Friday, July 1, 2011

In Defense of Dragon Age 2

Last April, BioWare, the world-bestriding titan of Western role-playing games came forth from their hallowed workshop in the frozen, lumberjack-infested wastes of Canada to reveal their newest creation: Dragon Age 2.

The people of the lands had high hopes for the second Dragon Age.  It had to carry the burden not only of its mighty predecessor, but also live up to the legacy of the Baldur's Gate franchise, a mighty pillar upon which the defenders of the superiority of both western RPGs and PC Gaming in general rest their arguments.  The people expected a champion.

And they were not pleased.  Mere hours after the game's release, howls of rage erupted across the entirety of the internet, from the high mountains of the GameFAQs forums to the desert valleys of Metacritic's user review listings.  They condemned the game as an inferior sequel, throwing out many of the strengths of its predecessors, becoming a cheap, dumbed-down, rushed experience.  Even some elements of the typically toothless gaming press, who almost never give a low rating to a major game, got in on the action.  Dragon Age II has an 8.1 on Metacritic-- not a terrible overall score, but still low for a major studio release, and shockingly low for a game from the hallowed halls that produced Baldur's Gate, Neverwinter Nights, Knights of the Old Republic, and Mass Effect.  Dragon Age II was not the prince that was promised.  Community opinion as a whole seems to have set the game aside as a disappointment, a rough patch before the inevitable third game in the series appears to clean matters up.

I think that this consensus is a shame.  I believe that Dragon Age II is actually a brilliant, innovative game which has created a new paradigm for storytelling in Western RPGs.  A modern classic.  Here I will make the case that it deserves to be vindicated by history and remembered as such.

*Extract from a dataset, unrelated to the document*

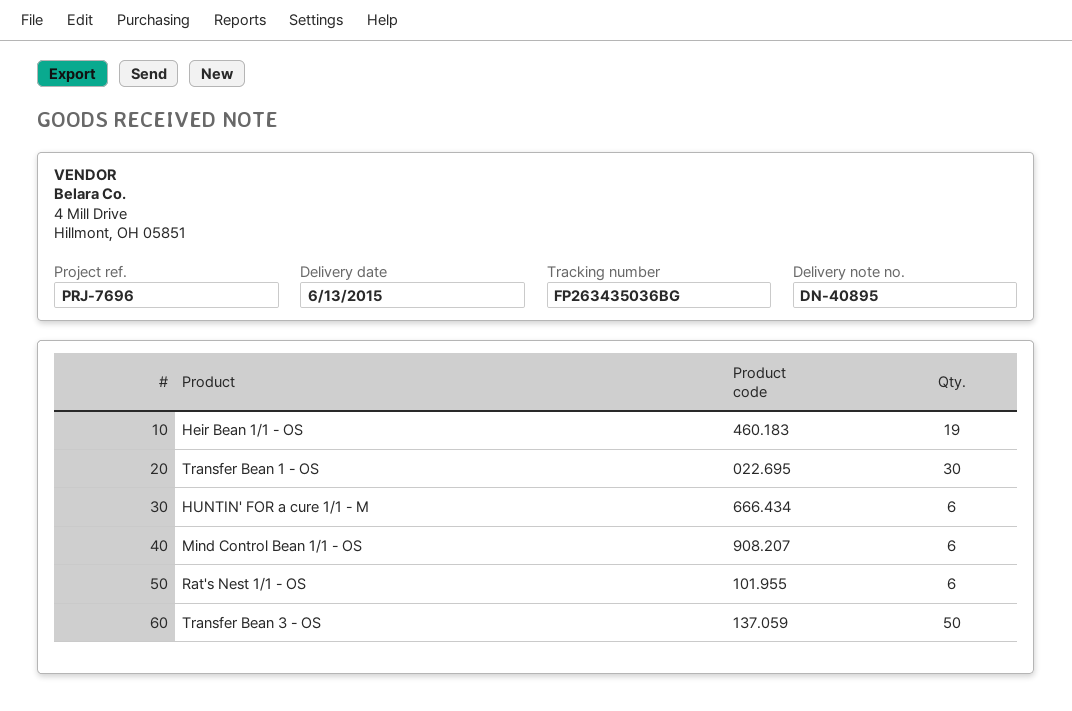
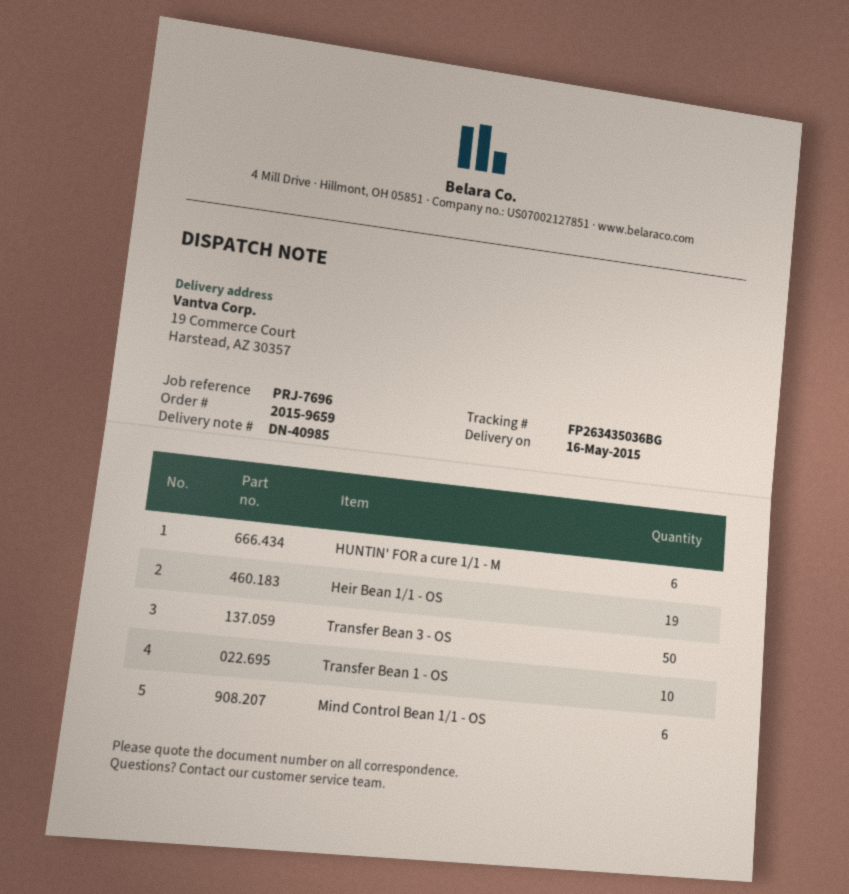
delivery note number: DN-40895 -> DN-40985
delivery date: 2015-06-13 -> 2015-05-16
Transfer Bean 1 - OS: 30 -> 10
Rat's Nest 1/1 - OS: 6 -> none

Before I begin, I must concede that the arguments of the game's detractors are not entirely without merit.  The final product does bear signs of being a rushed job.  There are a few glaring bugs.  The animation in every love scene is painfully bad.  In the late game, fights can get repetitive, with the player spending much time just mowing down multiple waves of nearly identical enemies.  The enormous bloody explosions whenever an enemy is killed are ridiculous.  And, most abhorently lazily, entire rooms and environments (not just textures or tiles.  ENTIRE ROOMS AND ENVIRONMENTS) are recycled wholesale for unrelated missions and even unrelated places.  Most of the time, Bioware didn't even have the decency to suggest that the events happened in the same place.  So yes, Dragon Age 2 was a game with significant flaws.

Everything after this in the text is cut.